Old Grandma uses the story to comment on Josiah’s situation, letting him (and the reader) decide if the story means that Josiah should stop seeing Night Swan or if he should simply be careful as he does so. While Old Grandma does object to Josiah’s relationship with Night Swan, her cautionary tale seems to have more to do with not letting a woman distract Josiah from his work, rather than objecting to Night Swan’s race in particular.
Tayo thinks back to the day they buried his mother, a dry day much like the drought they are currently having. As they left the graveyard, Josiah had given Tayo a candy cane and told him not to cry. Now, Tayo tries all the rituals he can find to help end the dry spell. He follows the stories of cloud priests for what helped in past droughts, and is rewarded with cooler air. Tayo watches a spider come out to drink from a small spring and thinks about the story where Spider Woman helps Sun Man win the storm clouds back from the Gambler. Tayo doesn’t know if he should believe the old stories after his white education, but he still feels the stories’ truth in his gut.
Tayo still believes in the old stories, going through with the actions of the traditional rain ceremonies. Still, Tayo has some doubts despite the feeling in his stomach – the home of all stories – that tells him this is right.
The next day, Tayo sees storm clouds gathering by the mountain Tse-pi’na. All the ranch hands gather to watch the rain start falling. Josiah gives Tayo a note to deliver to Night Swan, as he was going to see her today but the rain means he has too much work to do on the ranch.
The rain comes from the direction of the sacred mountain, showing how the land dictates all aspects of life and spirituality for the Pueblo people. Josiah has seemingly taken the lesson of Old Grandma’s story to heart, putting work in front of his relationship with Night Swan.
Tayo goes to Night Swan’s apartment in Cubero, hearing her Victrola play a Spanish record singing “y volveré” (I will return). Night Swan opens the door wearing a blue kimono and Tayo is overwhelmed by the blue of Night Swan’s room, the breeze from the window, and Night Swan’s perfume in the air. Tayo and Night Swan make love while the rain patters on the roof. Night Swan then tells Tayo that she has been watching him because of his hazel eyes. Tayo explains that the other kids teased him for his “Mexican eyes,” but Night Swan reminds Tayo that fools are always afraid of change. She says that Tayo is now “a part of it,” though Night Swan does not explain what “it” is.

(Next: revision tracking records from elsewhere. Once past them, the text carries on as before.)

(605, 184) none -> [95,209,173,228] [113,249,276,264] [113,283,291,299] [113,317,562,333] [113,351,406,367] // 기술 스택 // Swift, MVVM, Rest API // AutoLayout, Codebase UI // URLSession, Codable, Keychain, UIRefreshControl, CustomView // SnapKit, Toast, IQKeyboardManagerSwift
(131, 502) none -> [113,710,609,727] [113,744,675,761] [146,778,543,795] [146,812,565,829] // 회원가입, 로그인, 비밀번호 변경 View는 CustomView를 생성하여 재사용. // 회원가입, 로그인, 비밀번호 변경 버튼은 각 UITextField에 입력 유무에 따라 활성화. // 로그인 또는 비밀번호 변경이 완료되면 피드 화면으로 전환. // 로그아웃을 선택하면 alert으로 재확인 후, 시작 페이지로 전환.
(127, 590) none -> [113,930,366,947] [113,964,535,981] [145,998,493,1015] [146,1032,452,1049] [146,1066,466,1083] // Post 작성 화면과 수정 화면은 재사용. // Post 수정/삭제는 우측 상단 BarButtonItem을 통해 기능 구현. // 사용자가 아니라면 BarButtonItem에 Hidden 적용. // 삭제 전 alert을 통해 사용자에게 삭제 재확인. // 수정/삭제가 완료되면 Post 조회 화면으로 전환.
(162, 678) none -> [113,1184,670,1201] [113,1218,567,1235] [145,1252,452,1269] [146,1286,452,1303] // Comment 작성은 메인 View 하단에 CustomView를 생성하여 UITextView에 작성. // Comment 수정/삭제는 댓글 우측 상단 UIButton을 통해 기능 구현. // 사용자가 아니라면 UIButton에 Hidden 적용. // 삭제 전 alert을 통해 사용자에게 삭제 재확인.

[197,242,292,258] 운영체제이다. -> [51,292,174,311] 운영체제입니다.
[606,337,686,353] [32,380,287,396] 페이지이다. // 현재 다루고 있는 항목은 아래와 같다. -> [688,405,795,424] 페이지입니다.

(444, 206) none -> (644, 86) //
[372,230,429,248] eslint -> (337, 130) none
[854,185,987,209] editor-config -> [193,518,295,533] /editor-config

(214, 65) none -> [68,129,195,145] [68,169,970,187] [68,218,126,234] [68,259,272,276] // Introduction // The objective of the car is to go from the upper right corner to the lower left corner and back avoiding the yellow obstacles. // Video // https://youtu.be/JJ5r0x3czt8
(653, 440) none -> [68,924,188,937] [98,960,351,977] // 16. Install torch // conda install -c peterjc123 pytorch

The song that Night Swan plays reappears in many dreams Tayo has after he comes back from the war, as Tayo is still trying to return mentally even after he returns physically. Blue is a sacred color for the Pueblo people, and the intense blue-ness of Night Swan’s room marks her as a good omen in Tayo’s journey. Night Swan singles out Tayo’s eyes, the product of another interracial coupling like the sexual relationship that Tayo and Night Swan just took part in. Night Swan’s “it” seems to refer to hybridity, to bridging between cultures through love, rather than fearing the change that this might bring.